倆人對面的中老年婦女懷中抱着一個哭泣的小孩兒,額頭嘴角都有些傷。
“就是胡陽和鄭天打得我,”小孩兒哭得鼻涕泡都出來了,“奶奶,我疼。”
“沒事兒啊沒事兒啊,奶奶給你做主。”中老年婦女将懷中的小孩兒摟得更緊了一些,又開始破口大罵。
“大姐,這是怎麼了?”
“幾個小孩兒鬧矛盾了,本來也沒有什麼大事兒,可虎子他奶奶非要拉偏架。”婦女扭頭一看覺得呂桃面生,還沒來得及問出那句“你是誰?”就見呂桃直接沖了進去。
“老人家,你打小孩兒就不合适了吧。”呂桃攔下中老年婦女的巴掌,暗中加了勁兒,讓她動不得。
“你誰啊,要你多管閑事?”中老年婦女的經驗一看就足,直接繞過呂桃要來抓胡陽。
呂桃将兩個小孩兒護在了身後,“我是他家長。”
“家長?”中老年婦女抓了個空,踉跄了兩步才站穩,“誰不知道這小孩兒沒爸沒媽,哪來的家長?”
呂桃看了看兩個小孩兒,沒有看見什麼傷。
胡陽對着鄭天搖了搖頭,他也不認識這個突然冒出來的女人是誰。
周圍人也因呂桃的一番話而展開了讨論。
“這誰啊?”
“不知道,沒見過。”
“哎喲,她可真白。”
離得近的婦人親熱地拉起她的手,“你是小顧的愛人吧?”
點了點頭,呂桃借着整理頭發,将手抽了出來。
“誰?誰的愛人?”
”我們這兒的小顧還能有誰?”
“可是,不是說要和小李結婚嗎?”
“那不都是他們自己說的。”人群中的議論聲音越來越大,“我看呐,就是眼瞅着巴不上人家了,所以,才來為難一個孩子。

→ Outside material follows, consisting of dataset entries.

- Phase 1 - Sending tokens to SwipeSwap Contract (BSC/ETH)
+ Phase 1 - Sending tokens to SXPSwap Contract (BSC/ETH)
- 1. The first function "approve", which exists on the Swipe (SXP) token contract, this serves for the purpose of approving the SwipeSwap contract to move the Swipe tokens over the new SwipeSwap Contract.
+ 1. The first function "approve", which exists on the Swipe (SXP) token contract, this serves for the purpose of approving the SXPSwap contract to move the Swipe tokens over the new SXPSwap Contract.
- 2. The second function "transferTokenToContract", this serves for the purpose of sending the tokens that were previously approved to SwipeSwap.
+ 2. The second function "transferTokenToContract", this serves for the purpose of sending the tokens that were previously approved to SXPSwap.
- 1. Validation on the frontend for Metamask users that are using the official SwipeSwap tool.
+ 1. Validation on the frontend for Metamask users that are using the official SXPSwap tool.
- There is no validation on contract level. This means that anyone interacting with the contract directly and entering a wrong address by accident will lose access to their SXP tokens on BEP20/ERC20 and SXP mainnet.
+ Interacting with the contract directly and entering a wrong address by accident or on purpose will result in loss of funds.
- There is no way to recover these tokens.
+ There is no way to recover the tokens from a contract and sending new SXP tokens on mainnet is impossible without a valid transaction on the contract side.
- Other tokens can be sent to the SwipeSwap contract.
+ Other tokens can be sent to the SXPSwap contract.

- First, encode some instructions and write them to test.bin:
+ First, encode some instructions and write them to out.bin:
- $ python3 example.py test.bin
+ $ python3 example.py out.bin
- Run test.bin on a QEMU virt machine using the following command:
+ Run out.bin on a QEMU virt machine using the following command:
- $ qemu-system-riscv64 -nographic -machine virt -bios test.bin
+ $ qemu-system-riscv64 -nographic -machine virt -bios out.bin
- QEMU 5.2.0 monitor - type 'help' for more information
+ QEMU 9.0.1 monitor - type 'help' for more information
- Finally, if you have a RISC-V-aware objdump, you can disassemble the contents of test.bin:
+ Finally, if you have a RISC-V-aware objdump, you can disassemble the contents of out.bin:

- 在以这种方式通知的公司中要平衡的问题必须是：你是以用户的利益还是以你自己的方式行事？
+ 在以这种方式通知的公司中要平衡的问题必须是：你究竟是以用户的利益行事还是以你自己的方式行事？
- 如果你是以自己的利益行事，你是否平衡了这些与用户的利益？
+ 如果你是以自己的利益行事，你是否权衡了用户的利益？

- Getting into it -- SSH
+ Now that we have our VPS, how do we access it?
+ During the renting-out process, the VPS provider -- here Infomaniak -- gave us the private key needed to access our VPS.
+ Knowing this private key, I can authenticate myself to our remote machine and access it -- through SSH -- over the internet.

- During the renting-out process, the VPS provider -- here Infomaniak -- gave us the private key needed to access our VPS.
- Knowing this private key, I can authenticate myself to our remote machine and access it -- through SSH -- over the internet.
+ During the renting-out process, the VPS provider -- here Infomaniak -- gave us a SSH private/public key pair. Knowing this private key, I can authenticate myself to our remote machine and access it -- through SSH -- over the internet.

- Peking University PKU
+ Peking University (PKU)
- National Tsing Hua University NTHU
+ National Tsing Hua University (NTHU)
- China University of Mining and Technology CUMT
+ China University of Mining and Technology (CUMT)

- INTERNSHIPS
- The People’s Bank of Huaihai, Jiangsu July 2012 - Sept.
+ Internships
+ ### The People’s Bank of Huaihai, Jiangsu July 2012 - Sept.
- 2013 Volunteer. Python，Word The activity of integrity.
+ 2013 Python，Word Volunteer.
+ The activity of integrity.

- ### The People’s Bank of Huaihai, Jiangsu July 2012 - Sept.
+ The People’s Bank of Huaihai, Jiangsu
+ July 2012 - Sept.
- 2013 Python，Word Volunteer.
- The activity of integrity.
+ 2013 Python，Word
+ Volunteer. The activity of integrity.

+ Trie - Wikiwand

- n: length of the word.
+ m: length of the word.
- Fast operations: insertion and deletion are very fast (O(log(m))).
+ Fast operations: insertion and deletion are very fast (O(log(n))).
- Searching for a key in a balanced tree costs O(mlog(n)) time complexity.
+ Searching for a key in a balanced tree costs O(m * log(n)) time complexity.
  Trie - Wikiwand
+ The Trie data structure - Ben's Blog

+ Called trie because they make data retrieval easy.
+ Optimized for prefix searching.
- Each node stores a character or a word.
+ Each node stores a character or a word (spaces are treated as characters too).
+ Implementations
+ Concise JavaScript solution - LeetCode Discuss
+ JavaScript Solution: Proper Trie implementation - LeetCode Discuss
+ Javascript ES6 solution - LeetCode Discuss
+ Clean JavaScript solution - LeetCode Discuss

”
……
轟隆隆的雷聲過後,天氣更暗了。
“要下雨了。大夥兒都快回家看看衣服被子可不要被淋濕了。”
“哎喲,我剛洗的衣服。”
“我的被子還沒有收。”
“大娘,您先帶着虎子回去,這要下雨了,可别淋着孩子。”
有呂桃在,眼看着也占不到什麼便宜,中老年婦女罵罵咧咧帶着孫子地走了。
“你個小兔崽子,一會兒看不着你,你就給我惹事兒,是不是?”
胡天一聽見他媽的聲音,就往呂桃後面躲,他媽媽那個暴脾氣,他沒解釋完估計就要動手了。
“哎喲,慢點慢點。”
“嫂子,你别攔我,這小子就是欠打了。”鄭天被他媽媽扯着耳朵拎回家裡去了。
風風火火的人,來得快走得更快,呂桃期間一句話也沒來得及說。
“她啊,是我們這兒有名的急性子。人不壞,就是脾氣爆,你們以後多接觸接觸就知道了。”
“謝謝嫂子。”
“客氣什麼。以後大家都常見面的。”
一陣兒風過來,雨滴開始往下掉。
“哎喲,要下雨了。快回吧。改天聊。”
好在離得不遠,呂桃拉着胡陽剛到屋裡,大雨就砸了下來。
呂桃是知道胡陽的,那晚顧準和她說過,這是他戰友的孩子,戰友犧牲後,他将小孩兒接到了家裡。
隻是沒想到兩個人第一次見面會是這麼個情形。
她蹲下來,還沒碰到小孩兒的衣服,就見人往後躲了兩步。
“我看看你身上有沒有傷。”呂桃又靠近了一些。
小孩兒又往後推了一步,依舊不說話,隻是看着她。
本來已經對此有所準備,呂桃對着胡陽笑了笑,“陽陽,你好,我叫呂桃,兩個口的呂,桃子的桃,很高興認識你。”